Military’s unmanned aircraft go Smithsonian

The National Air and Space Museum this week opened an exhibit that celebrates unmanned flight technology. Six aircraft representing a variety of unmanned aircraft are being featured in the "Military Unmanned Aerial Vehicles" exhibition.

Unmanned aerial vehicles (UAVs) are used by all four military branches for missions ranging from reconnaissance and surveillance to attack and each branch is represented in this exhibit: Predator, DarkStar, X-45A (Air Force); Shadow 200 (Army); Dragon Eye (Marine Corps); and Pioneer (Navy), according to a release.

Likewise, a wide variety of technologies are on display: jets, piston-driven props and electric motors for propulsion; and surveillance radars, precision bombs and missiles for combat use.

The UAVs e featured in the exhibition include:

* General Atomics Aeronautical Systems, MQ-1L Predator A: The Predator is capable of both reconnaissance and attack missions. It has been used in the Balkans, Afghanistan, Iraq and other global locations. The US Air Force Predator displayed flew 196 combat missions in the skies of Afghanistan and was one of the first three UAVs to fly operational missions there after the 9/11 terrorist attacks.

* Lockheed Martin/Boeing DarkStar: The DarkStar was developed by Lockheed Martin Skunk Works and Boeing Defense and Space Group to provide sustained reconnaissance information from anywhere within enemy territory, day or night, in all types of weather.

* AeroVironment Dragon Eye: In early 2001, the Naval Research Laboratory and the US Marine Corps Warfighting Laboratory designed and built the Dragon Eye reconnaissance mini-UAV. Dragon Eye is a fully autonomous, hand- or bungee-launched UAV designed to provide tactical reconnaissance and surveillance information to field commanders. The Dragon Eye is on display in a case also containing its computer control, eye goggles (to see what the sensors see), a parts-and-tool kit and bungee-cord launching system.

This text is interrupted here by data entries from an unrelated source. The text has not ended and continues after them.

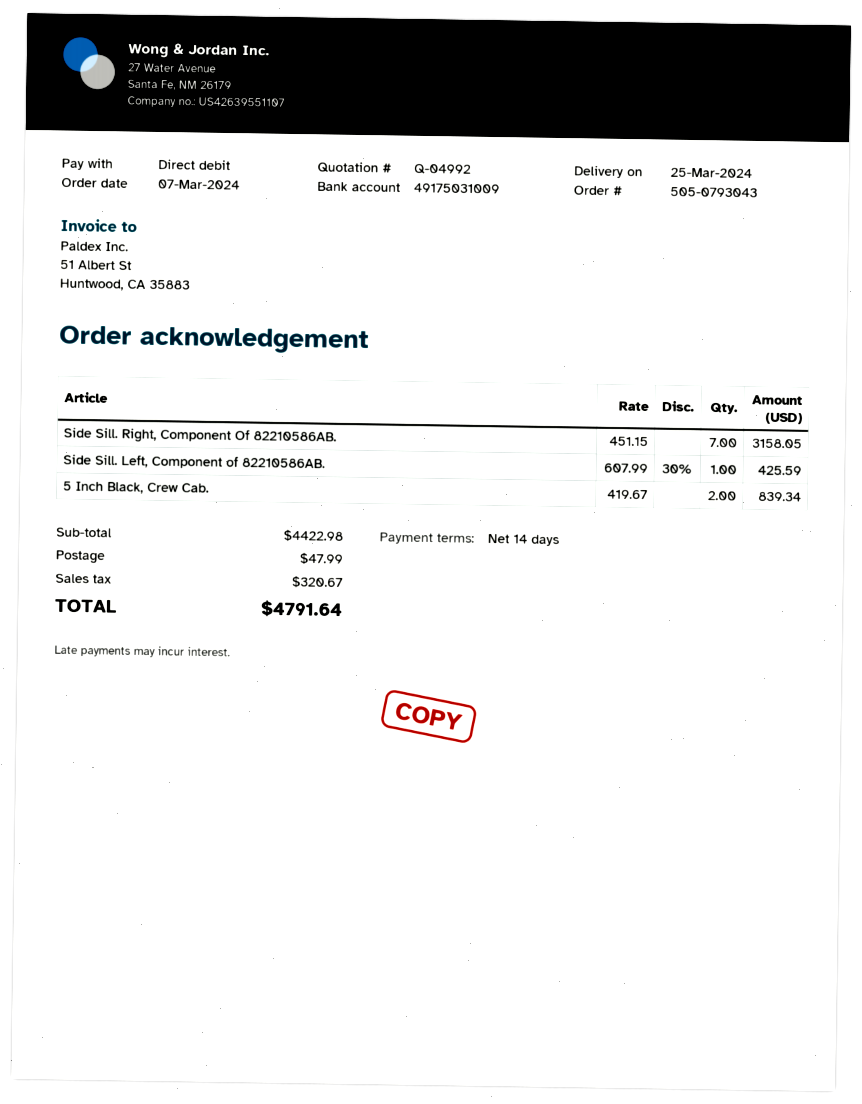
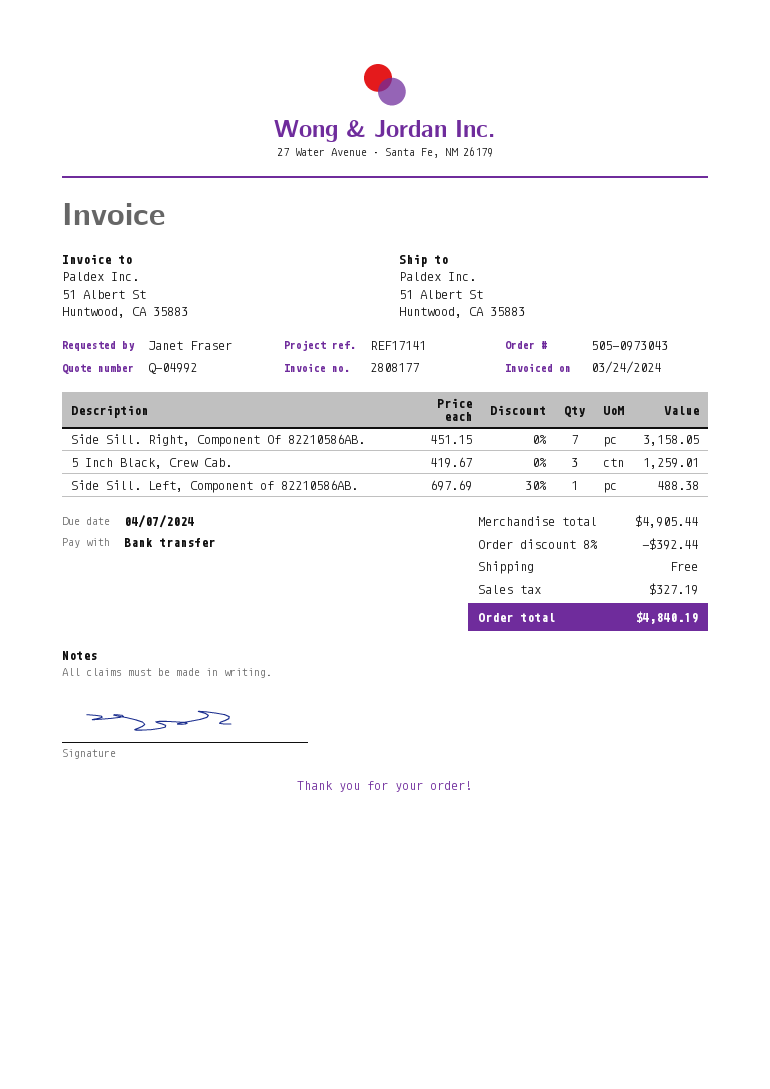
order number: 505-0793043 -> 505-0973043
payment method: direct debit -> bank transfer
Side Sill. Left, Component of 82210586AB.: 1 x 607.99 - 30% = 425.59 -> 1 x 697.69 - 30% = 488.38
5 Inch Black, Crew Cab.: 2 x 419.67 = 839.34 -> 3 x 419.67 = 1259.01
subtotal: 4422.98 -> 4905.44
discount: none -> 8% = 392.44
shipping: 47.99 -> 0.00
tax: 320.67 -> 327.19
total: 4791.64 -> 4840.19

* Pioneer RQ-2A: The Pioneer performs a wide variety of reconnaissance, surveillance, target acquisition and battle damage-assessment missions. Pioneer's electro-optical sensors and infrared camera provide real-time images of the target area to field commanders. The vehicle on display served with the US Navy during the 1991 Gulf War. On one notable mission, a group of Iraqi fighters surrendered to the vehicle as it flew over their heads. Marines were directed to their position, where they then captured the fighters.

* AAI Corporation RQ-7A Shadow 200: The RQ-7A is a twin-boom pusher design and has non retractable tricycle landing gear for conventional, wheeled takeoff and landing. The RQ-7A also can be launched from a catapult and has a tail hook to catch arresting cables for a shorter landing run. The Screamin' Demon on display flew with the U.S. Army's 4th Infantry Division, Stryker Brigade Combat Team No. 2, and the 82nd Airborne Division. Its last combat flight in Iraq took place Sept. 12, 2005, totaling 124 missions and nearly 500 flight hours.

* Boeing X-45A Joint Unmanned Combat Air System: The X-45A was the first modern unmanned aerial vehicle designed specifically for combat strike missions. The X-45A first flew in May 2002. Air vehicle No. 1 performed the first autonomous flight of a high-performance, combat-capable UAV; the first weapons release from an autonomous UAV; and, with air vehicle No. 2, the first autonomous multi-vehicle coordinated flight.